• **GOAL OF THE EXERCISE**
Pick every line from the data that holds the word "frontend".
DATA EXTRACTS START
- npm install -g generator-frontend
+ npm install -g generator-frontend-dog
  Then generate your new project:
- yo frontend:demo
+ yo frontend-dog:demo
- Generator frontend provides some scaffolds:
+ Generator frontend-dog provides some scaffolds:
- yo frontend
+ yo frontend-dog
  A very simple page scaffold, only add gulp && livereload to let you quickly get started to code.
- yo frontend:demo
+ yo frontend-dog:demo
DATA EXTRACTS END
DATA EXTRACTS START
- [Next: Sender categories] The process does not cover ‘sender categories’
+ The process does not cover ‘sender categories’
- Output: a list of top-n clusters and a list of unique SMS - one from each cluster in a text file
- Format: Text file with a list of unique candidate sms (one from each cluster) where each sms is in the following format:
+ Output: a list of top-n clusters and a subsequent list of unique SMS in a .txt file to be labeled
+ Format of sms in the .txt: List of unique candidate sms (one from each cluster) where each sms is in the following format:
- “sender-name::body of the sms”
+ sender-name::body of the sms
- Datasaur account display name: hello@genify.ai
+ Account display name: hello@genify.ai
DATA EXTRACTS END
• **ANSWER TO THIS EXERCISE**
- npm install -g generator-frontend
+ npm install -g generator-frontend-dog
- yo frontend:demo
+ yo frontend-dog:demo
- Generator frontend provides some scaffolds:
+ Generator frontend-dog provides some scaffolds:
- yo frontend
+ yo frontend-dog
- yo frontend:demo
+ yo frontend-dog:demo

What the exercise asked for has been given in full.